Well, I woke up this morning, came and checked my e-mail, and lo and behold, there was another e-mail from the Mother of the two kids we were looking to adopt. You know the one who changed her mind. Told us that there was no way ever that she could give up her kids, and that she was very sorry. Well. It seems she has a hard time making and keeping a decision.
She has changed her mind again. She wants us to have her two kids. But not yet. She has things that she has to get done first.

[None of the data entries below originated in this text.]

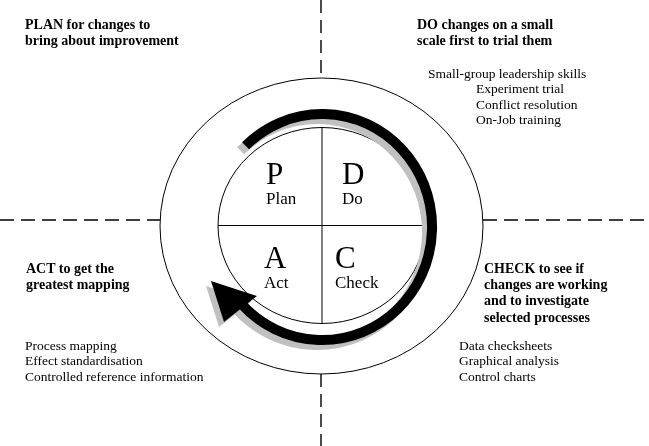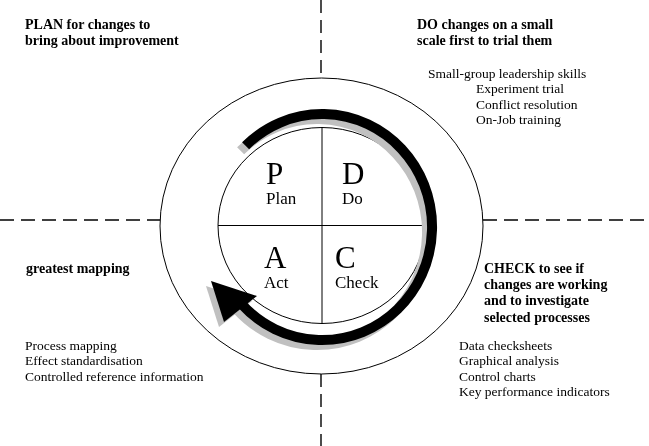--- a/index.html
+++ b/index.html
@@ -78,6 +78,7 @@
     </div>
 
   <div class="abs heading bl-h">
+      <div class="line">ACT to get the</div>
       <div class="line">greatest mapping</div>
     </div>
   <div class="abs list bl-l">

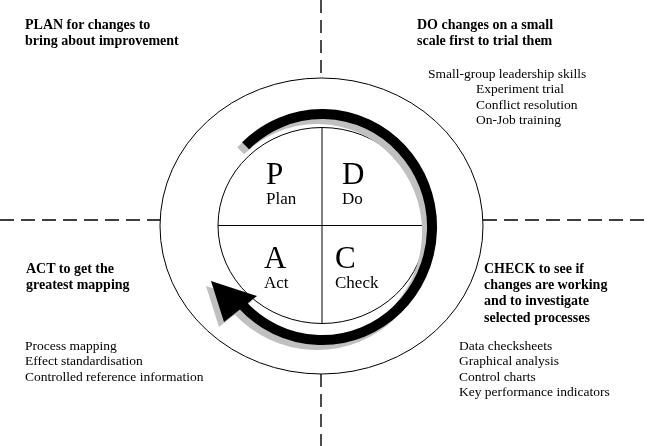--- a/index.html
+++ b/index.html
@@ -97,7 +97,6 @@
       <div class="line">Data checksheets</div>
       <div class="line">Graphical analysis</div>
       <div class="line">Control charts</div>
-      <div class="line">Key performance indicators</div>
     </div>
 
   <div class="qblock q-plan">

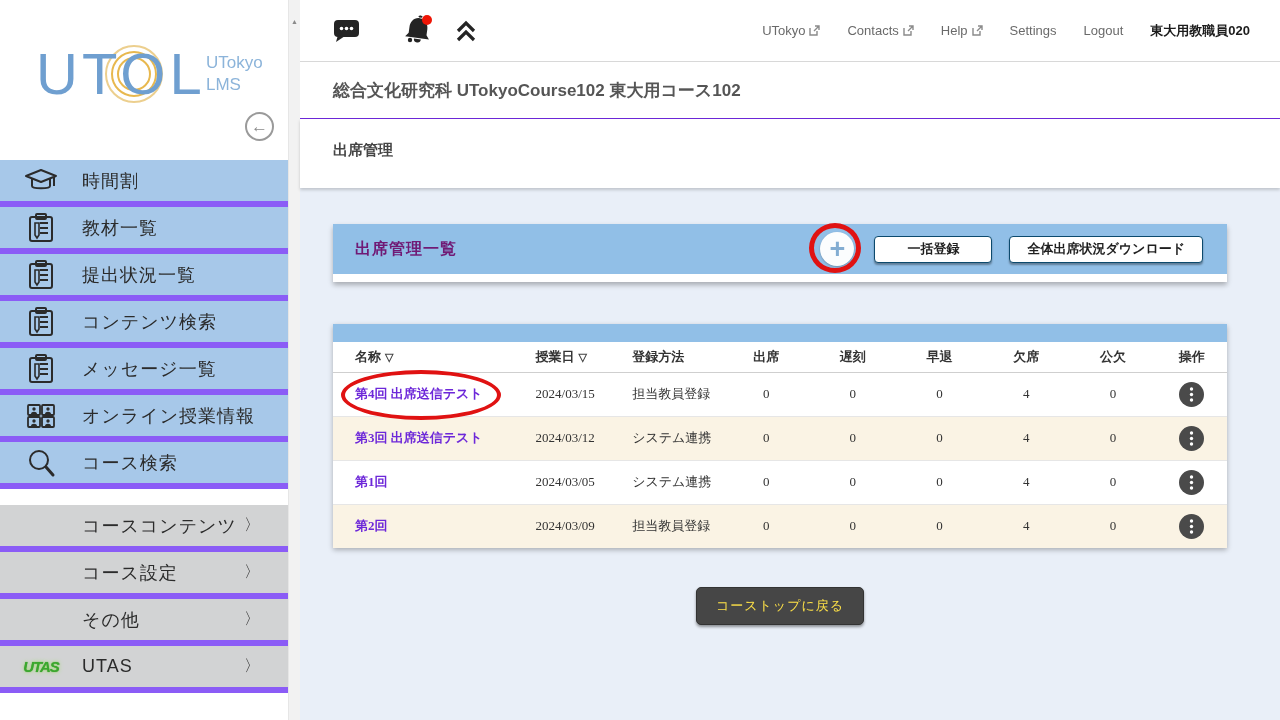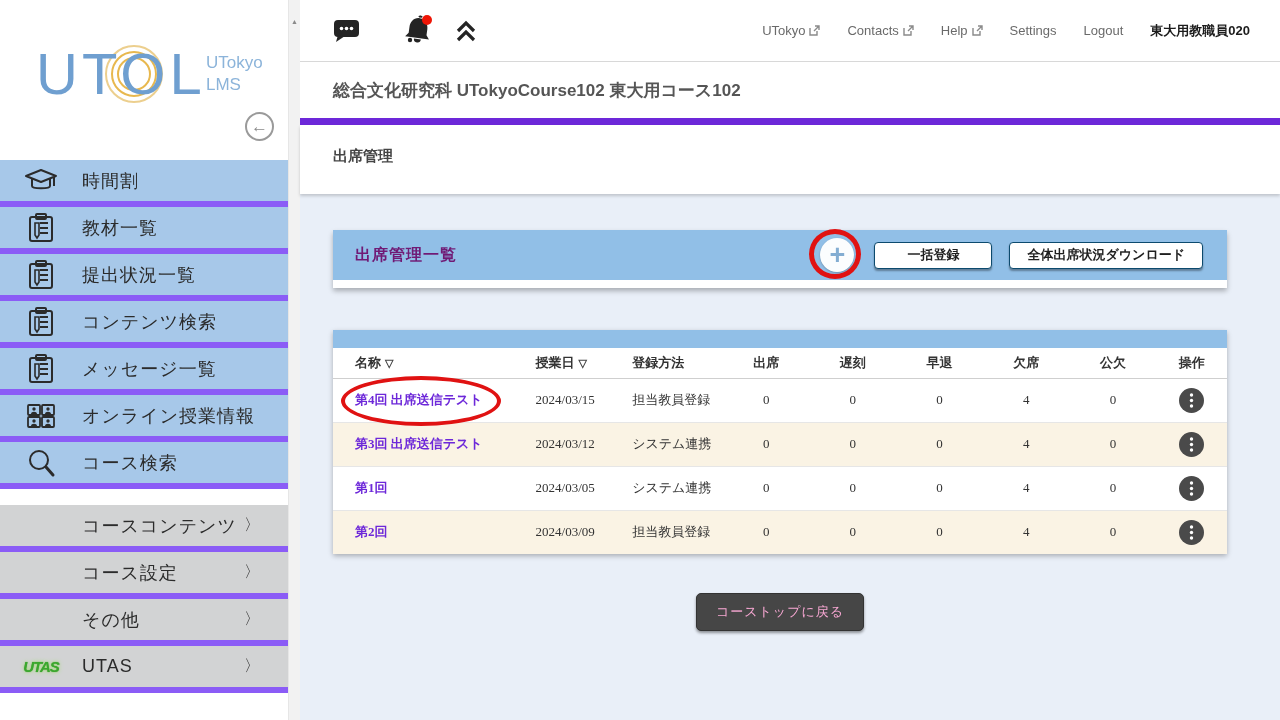--- a/index.html
+++ b/index.html
@@ -43,7 +43,7 @@
     align-items:center; gap:4px; text-decoration:none; }
   .user-name { font-size:13px; font-weight:bold; color:#1c1c1c; cursor:pointer; }
 
-  .course-band { background:#fff; border-bottom:7px solid #6d28d9; padding:17px 0 16px 33px; flex:none; }
+  .course-band { background:#fff; border-bottom:1px solid #6d28d9; padding:17px 0 16px 33px; flex:none; }
   .course-title { font-size:17px; font-weight:bold; color:#555; }
   .section-band { background:#fff; padding:22px 0 28px 33px;
     box-shadow:0 2px 3px rgba(0,0,0,.18); flex:none; position:relative; z-index:2; }

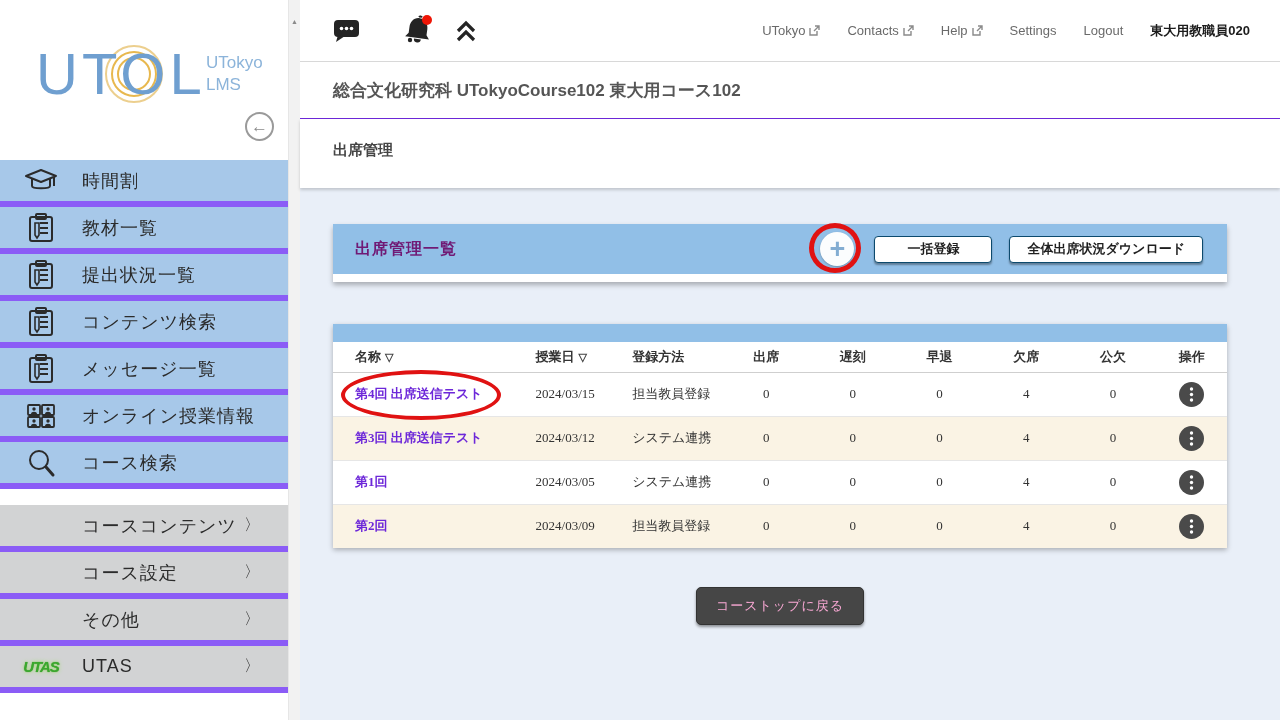--- a/index.html
+++ b/index.html
@@ -89,7 +89,7 @@
   .kebab-btn svg { display:block; }
 
   .back-wrap { text-align:center; margin-top:39px; }
-  .btn-dark { background:#464646; color:#f9a8d4; border:1px solid #333; border-radius:5px;
+  .btn-dark { background:#464646; color:#fde047; border:1px solid #333; border-radius:5px;
     font-size:13px; padding:9px 19px; cursor:pointer; box-shadow:0 2px 3px rgba(0,0,0,.4);
     font-family:inherit; letter-spacing:1px; }
 </style>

I think that this is worse than having her tell us she did not want to give them up. Feeling the initial disappointment of having it not work out, just to have her dangle the carrot once again. I think that I want to be done with this situation. I am not even angry at her for leading us on this whole time, have us get all the legal things figured out,. Involve other people that I love, have them spend time, money, and feel the stress that comes with anything like this.

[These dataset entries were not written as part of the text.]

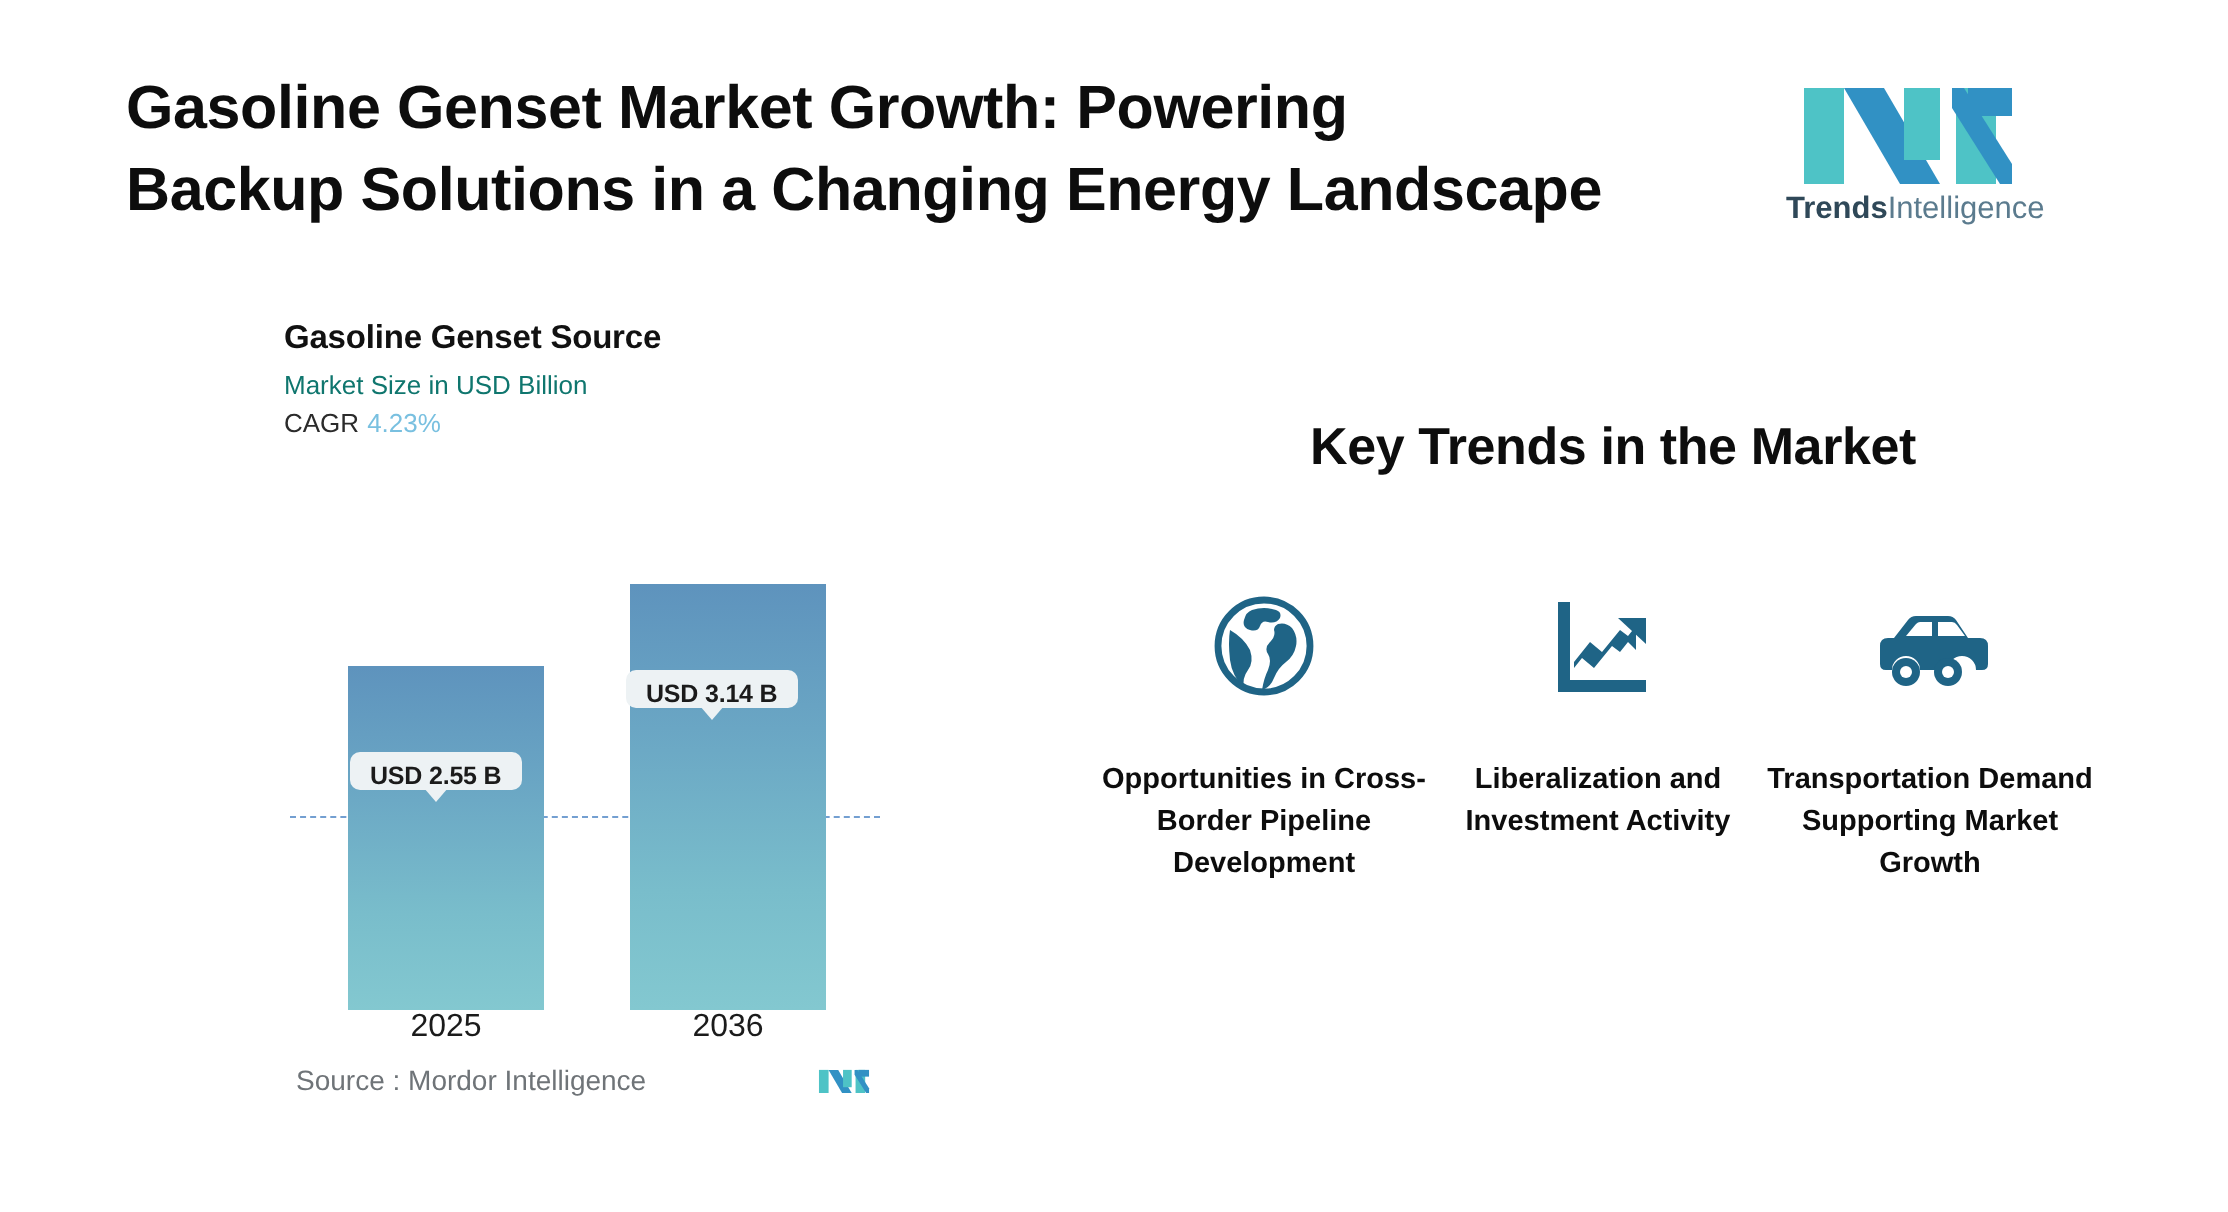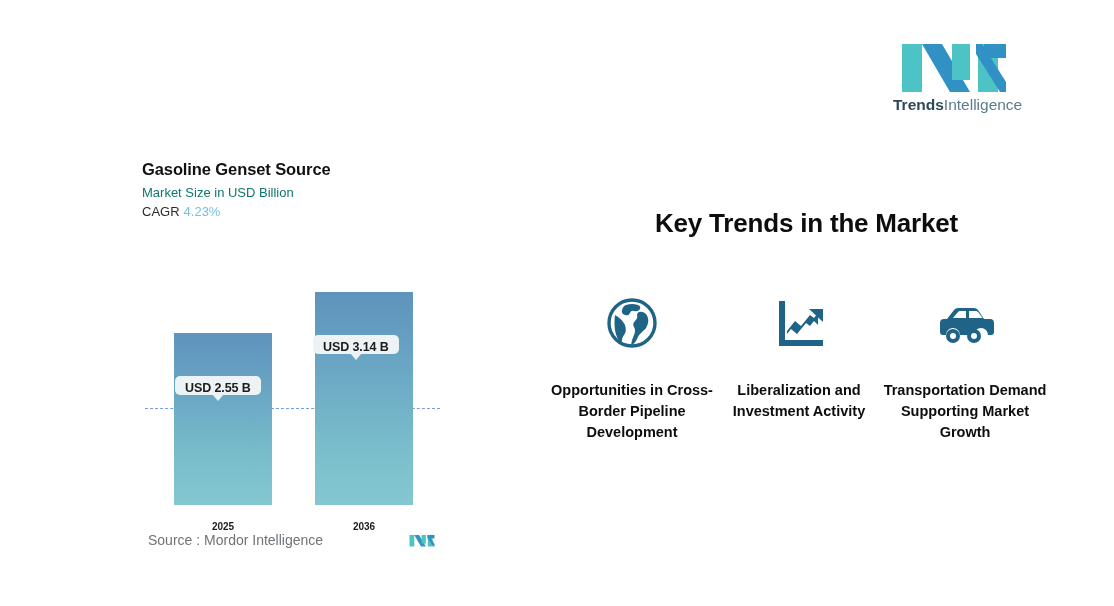--- a/index.html
+++ b/index.html
@@ -205,6 +205,10 @@
 
 <div class="canvas">
 
+  <div class="title">
+    <span class="line">Gasoline Genset Market Growth: Powering</span>
+    <span class="line">Backup Solutions in a Changing Energy Landscape</span>
+  </div>
 
   <div class="brand">
     <svg class="brand-mark" width="108" height="58" viewBox="0 0 108 58">

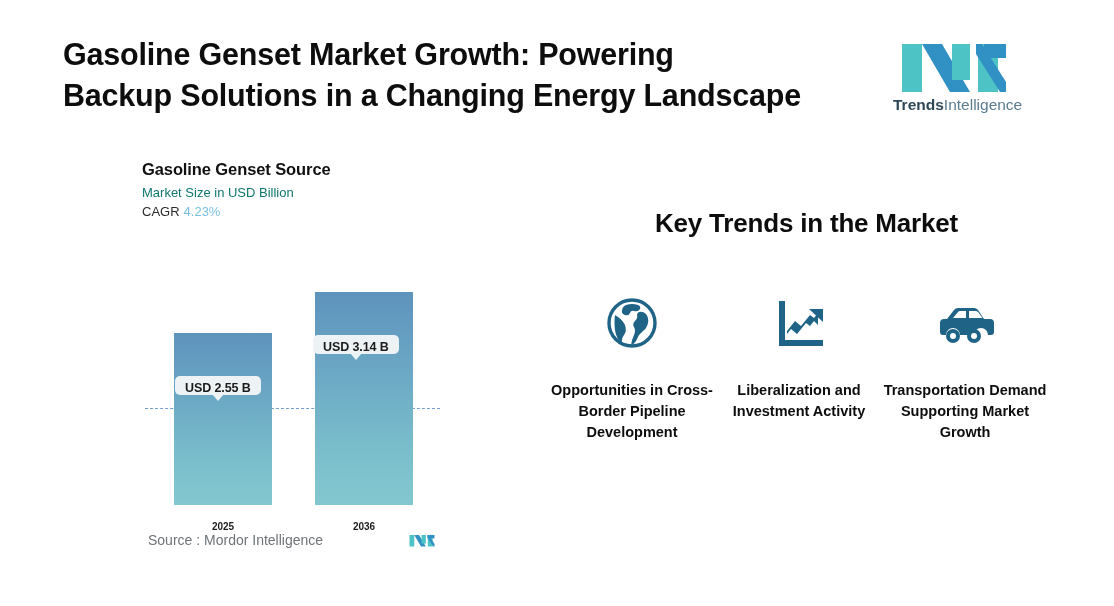--- a/index.html
+++ b/index.html
@@ -143,12 +143,11 @@
   }
   .xlabel {
     position: absolute;
-    top: 16px;
-    font-size: 10px;
+    top: 0;
+    font-size: 16px;
     color: #1b1b1b;
     text-align: center;
     width: 98px;
-    font-weight: bold;
   }
   .xlabel-2025 { left: 32px; }
   .xlabel-2030 { left: 173px; }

I am irritated that she says she cant, then says she can.
I even understand that this must be one of the hardest choices in her life, but if she was not sure, she should have not ever said that this is what SHE wanted in the first place. It would have saved a lot of people worry, money, and hurt. If the answer is No, say no, and mean it. We are not sure what we are going to do now. All she wants is the one thing we do not have much to give, and that is Time.
My choice is to still pursue the State of Texas adoption, which will take a bit more time anyways, if she comes through, then she will. If she doesn’t, she doesn’t. I am not going to put my hopes on this any longer.
I know I sound a little angry. I am. I cant help it. This is important to my family as well, and has put untold amounts of stress on my husband and I to figure everything out for us as well as make arrangements for her in every way possible.(with the help of many people), and have her not be able to do anything for herself, not even make a choice and stay with it.
Whatever…I am done.
This video that we took one time while camping is kind of how I feel. Just pushing rocks around. Not getting a lot accomplished.
2 comments:
Mel,
I'm so sorry that this is becoming a roller-coaster for you. I wish there was something I could do to help. Is there? Maybe if you pursue both, one of the two will work out?
Melanie,
I have enjoyed reading your entries. I'm glad I found your blog. I just have to say you are handling this situation so much better than I could ever handle it. Good luck with your efforts and I hope things work out for you soon!